Tandis que je parlais, Albert m’écoutait dans cette pose attentive que Philippe de Champagne a donnée au beau portrait de La Bruyère[1] : c’était la même pénétration du regard, la même finesse douce et railleuse du sourire, la même grandeur sur le front pensif. Cette ressemblance me frappa et tout à coup un éclair de l’œil profond et satyrique du poëte me coupa la parole ; il me dit alors avec un mélange de tristesse et d’ironie :

— Vous venez de me tenir, marquise, un petit discours digne de Mme de Staël, et cette morale genevoise ne vous messied pas à vous la petite-fille d’un philosophe.

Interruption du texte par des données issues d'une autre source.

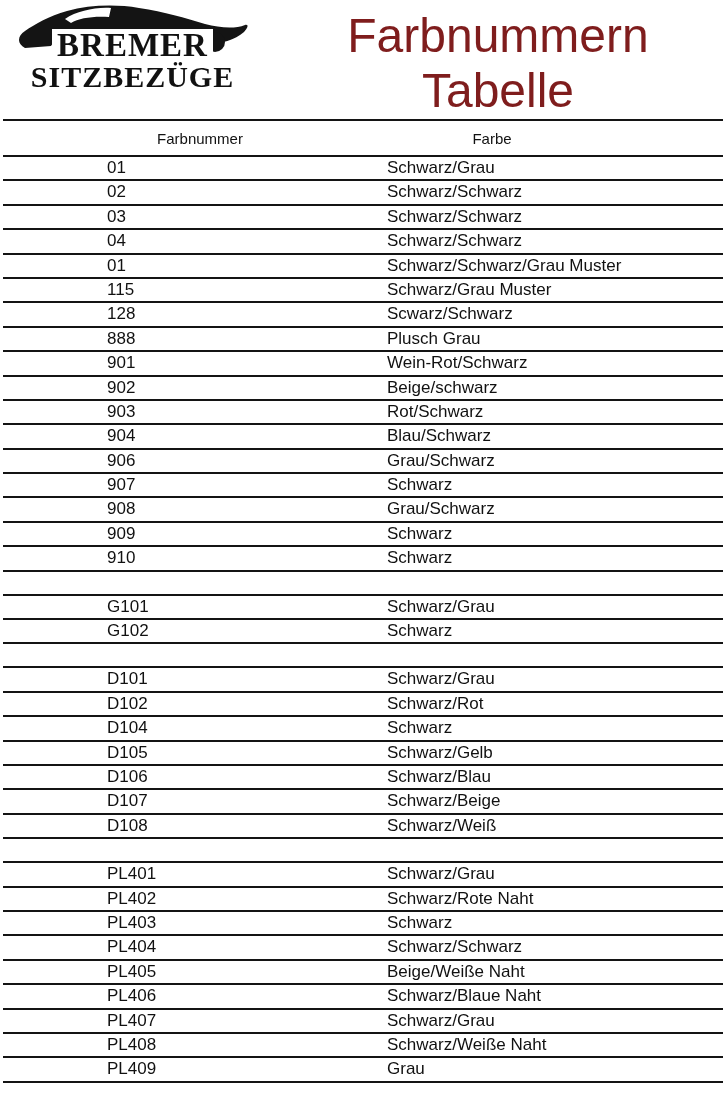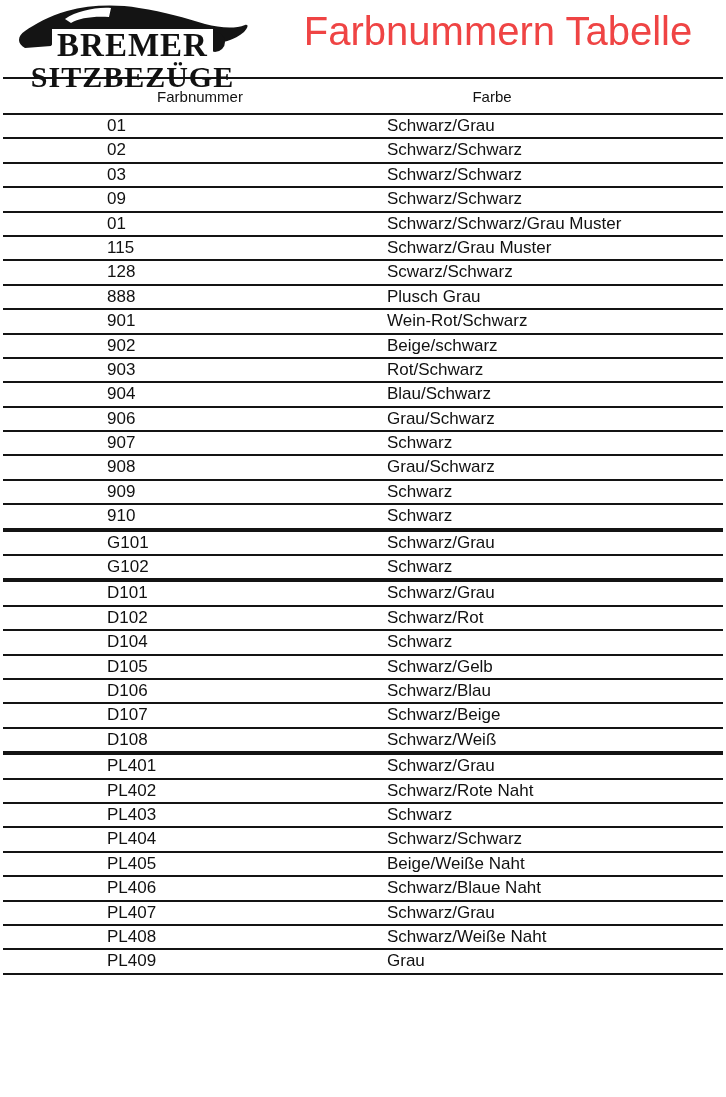"BREMER" .header { height: 77px -> 119px }
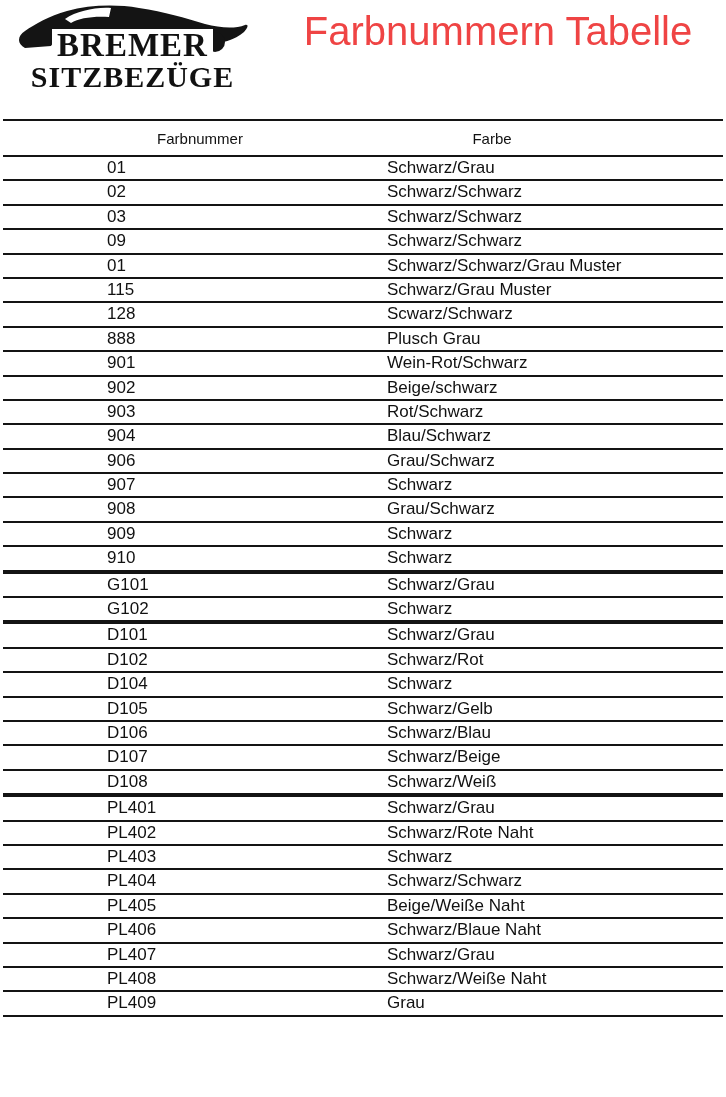"Farbnummern Tabelle" .title { color: #ef4444 -> #7f1d1d; font-size: 40px -> 48px }
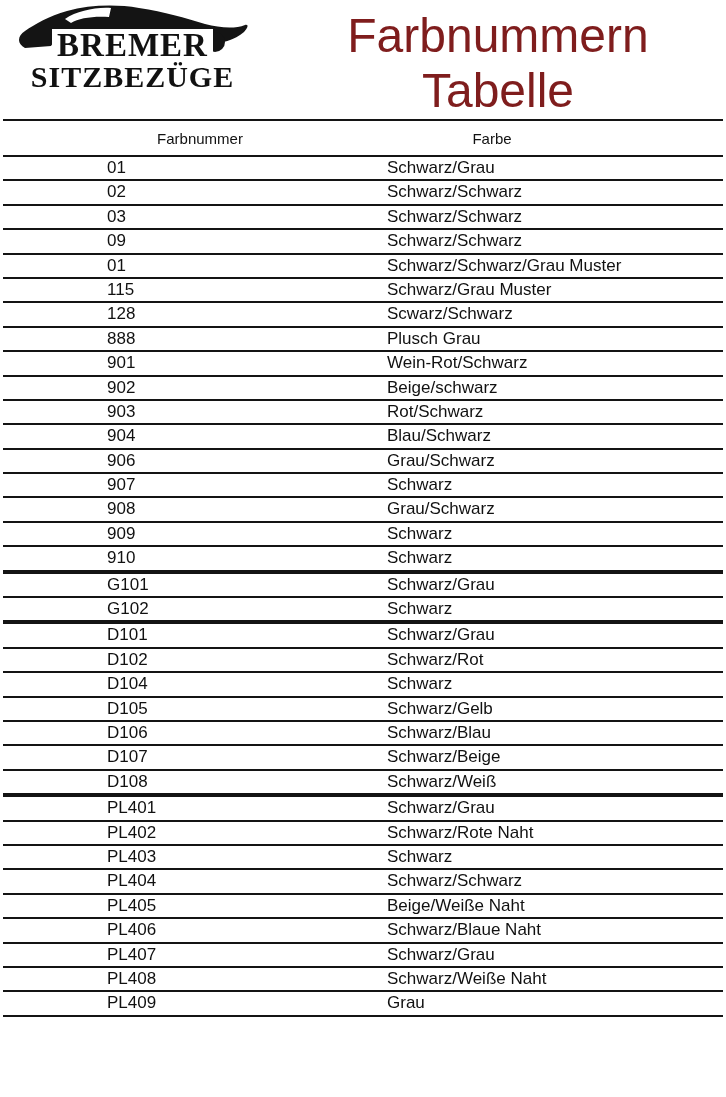"09" span.cell-nummer { text: 09 -> 04 }
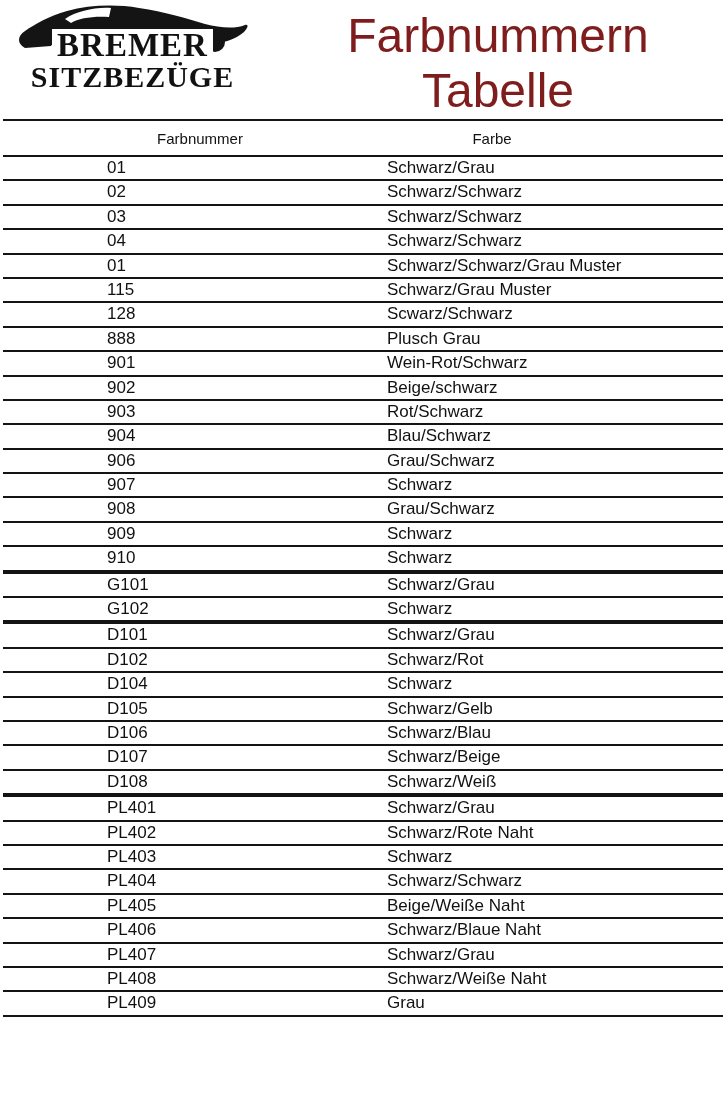"G101" .section + .section { margin-top: none -> 22px }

Mais sommes-nous de la trempe de nos pères et pourrions-nous revêtir leurs convictions comme un habit ? D’ailleurs à quoi nous serviraient-elles ? et par qui les ferions-nous partager ? On n’improvise pas plus un public à son intelligence que des croyants à sa foi ; notre temps est aussi insensible au génie du poëte que le désert l’est à la fatigue du voyageur ; un poëte a dit quelque part, marquise : « Nous ne vivons plus que de débris, comme si la fin du monde était arrivée, et au lieu

  1. Ce beau portrait appartient à M. de Monmerqué.